I think making the process really simple to unlock the bike and all that are the same sort of reasons why the Millennials are interested in riding a bike and if we can reproduce that in another demographic, I think you could do it as well.
Are you involved in the design of that tricycle? Does it have some sort of technology?
Right now we are sourcing one but we work very closely with our bike manufacturers in general to continue to improve on the bike. We're one of the largest purchasers of Fuji bikes in the country and every time we order a bike, we learn a little bit more about what works and what doesn't. It's sort of a testing ground for Fuji to continue to improve their bike and a lot of the improvements that we've made have made it to their sort of off the shelf models as well.
What about local Cambridge CIC startup GeoOrbital Wheel and their electric wheels?
The pedal assist bikes are the ones that really help people who are basically riding up a hill feel like they're riding down a hill. I think that's a really interesting technology to be able to open up demographics for biking as well. I think that's something that could be added in the future to bikes that a retirement community or even bikes in locations like San Francisco – where even I wouldn't ride.
I think the challenge right now is getting the technology down to something affordable that the average person can buy. I think that in bike sharing in the next few years you're going to see pedal-assist or electric bikes mixed into fleets and I think that's how they're going to start making their entry into the mainstream.
What do you do to unwind?
I'm a little bit of a foodie. Living in Cambridge is definitely helpful.
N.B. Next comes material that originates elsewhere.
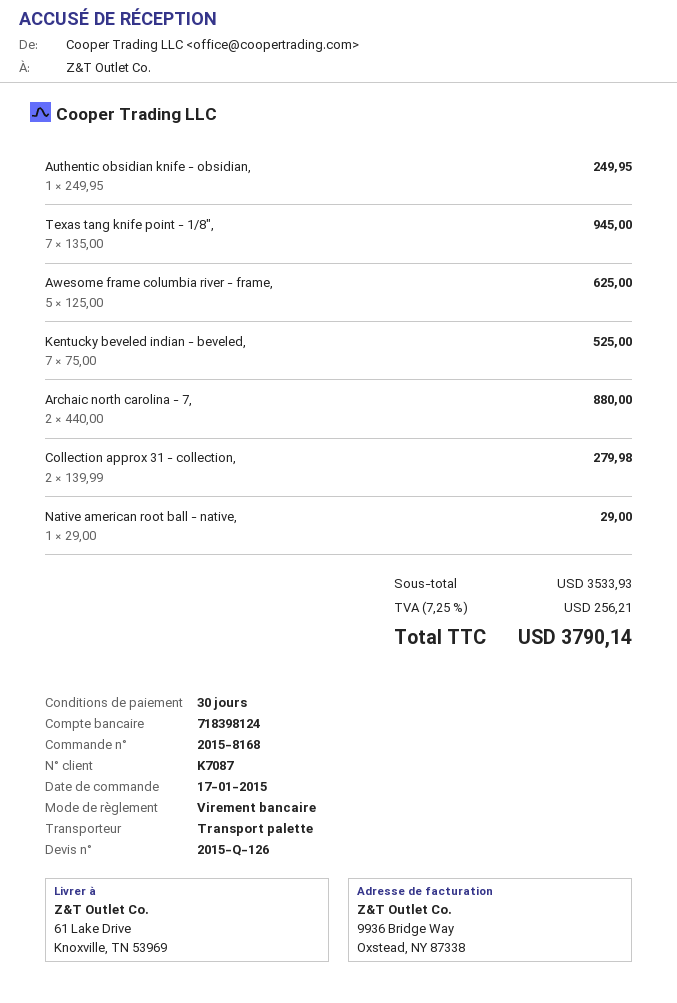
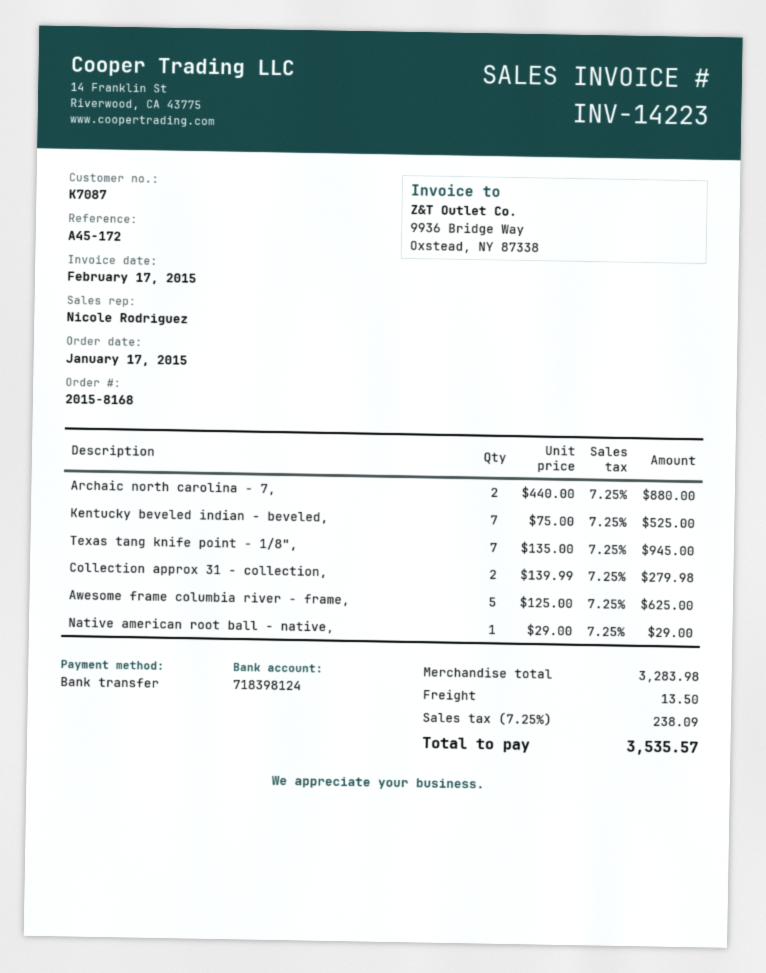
Authentic obsidian knife - obsidian,: 1 x 249.95 = 249.95 -> none
subtotal: 3533.93 -> 3283.98
shipping: none -> 13.50
tax: 7.25% = 256.21 -> 7.25% = 238.09
total: 3790.14 -> 3535.57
Some of my favorite spots are Puritan and Company in Inman Square and in Somerville there's a place called Tasting Counter. It's a startup restaurant and you pay a fixed fee for dinner that includes either wine tasting pairing or beer pairing or Sake pairing. You don't know what you're getting when you come in the door (you can provide allergies and other things) and you get fifteen courses of the best food you've ever had. It's one of my favorite gift ideas for employees at Zagster.
What are you reading right now?
I read a book in Cuba called Havana Nocturne by T.J. English about how the mob had basically converted Havana and owned it and then lost it in the revolution. It was really interesting to see how America helped Cuba get to where they are today as much as we have policies against them. It's really fascinating and that was probably one of the first non-business related books that I've read in a while.
What are your news sources?
NPR news. I really like BBC news as well. When I lived in London, I spent a lot of time reading that and I think they have a more unbiased view than a lot of other publications. And of course CNN and some of the other major ones as well just to see the difference in opinions.
What's the best bike route in Boston on a sunny day?
I would go down by the Charles River. I think it's just great people watching with so many places to stop along the way and some of those beautiful views of the skyline. You only get a few months of the year where you can really enjoy summer and that's the place to go for me.